Post written by Victoria Gómez, MD, from the Mayo Clinic, Jacksonville, Florida, USA.
We present a case of a 58-year-old woman in whom challenging gastric fundic varices were managed successfully with endoscopic variceal obturation using EUS-guided coil placement with subsequent glue injection.
Treatment options were limited in this patient due to radiographic findings of liver cirrhosis with diffuse areas of multifocal hepatocellular carcinoma, bland and tumor thrombus within the portal vein, and a large splenorenal shunt. Given the multifocal hepatocellular carcinoma, liver transplantation was not an option. Banding of gastric varices was not an option as this is seldom successful and can increase the risk of significant bleeding and mortality. TIPS was not recommended given the extensive portal vein thrombus burden seen on CT imaging. Balloon-occluded retrograde transvenous obliteration with variceal embolization would have quickly exacerbated hepatic decompensation. Thus, despite the increased risk of embolic events given the large splenorenal shunt with EUS-guided coiling and gluing, the patient desired treatment, and this procedure was determined the best treatment option for the specific patient and case.

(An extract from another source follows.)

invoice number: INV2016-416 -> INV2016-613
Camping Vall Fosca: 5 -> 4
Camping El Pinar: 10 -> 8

EUS was performed. Coiling was first carried out on the identified large cluster of fundic gastric varices. The deeper gastric varices were first targeted by puncturing the fine aspiration needle deep into the variceal cluster, followed by deployment of a coil. Coils were repeatedly placed into the varices working into the more superficial vessels. Once coiling was complete, cyanoacrylate was injected, also starting with the deeper clusters of gastric varices. In total, 11 coils were placed, followed by 12 mL of cyanoacrylate glue. Post deployment and injection, EUS demonstrated significantly diminished lack of flow within the variceal cluster. The patient’s post-procedure hospital course was uneventful, and repeat EGD and EUS performed 4 days later demonstrated little to no flow within the treated gastric varices, indicating adequate treatment.

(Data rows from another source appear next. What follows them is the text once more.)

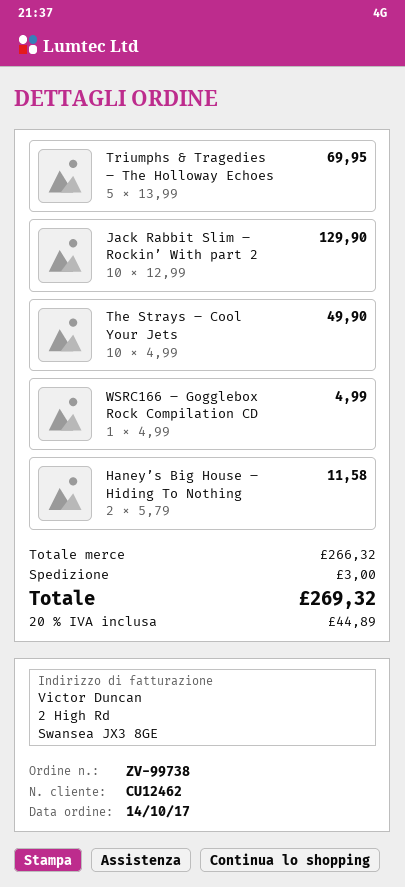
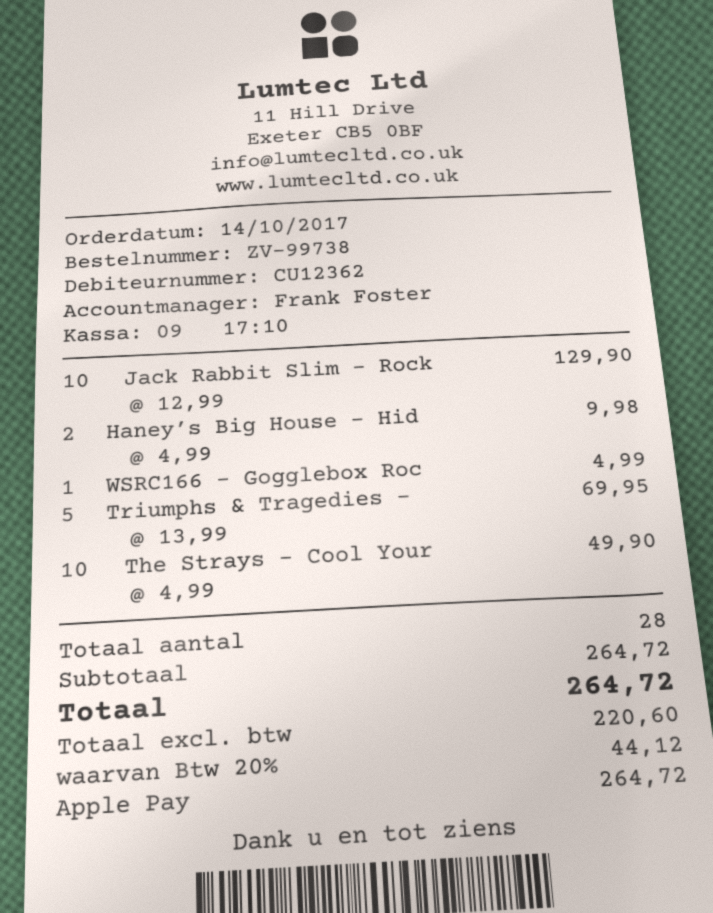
customer number: CU12462 -> CU12362
Haney’s Big House – Hiding To Nothing: 2 x 5.79 = 11.58 -> 2 x 4.99 = 9.98
subtotal: 266.32 -> 264.72
shipping: 3.00 -> none
tax: 20% = 44.89 -> 20% = 44.12
total: 269.32 -> 264.72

Because of a higher tendency for massive hemorrhage and higher mortality rates, gastric variceal bleeds are challenging to manage with conventional techniques. The emerging use of endoscopic ultrasound provides a promising management option. Given limited treatment options in this case and after extensive discussion with multidisciplinary team members, EUS-guided placement of coils into the gastric varices followed by glue injection was determined to be the best treatment option for the specific patient and case. Here, we successfully demonstrated that EUS-guided coil placement may serve as a scaffold for subsequent glue injection, leading to obliteration of varices.
Endoscopic variceal obturation appears to be highly promising in achieving hemostasis in active bleeding and primary and secondary bleeding prophylaxis. Nonetheless, gastric fundic varices are challenging to manage, and a multidisciplinary approach with careful, extensive discussion must be taken when determining the best treatment option.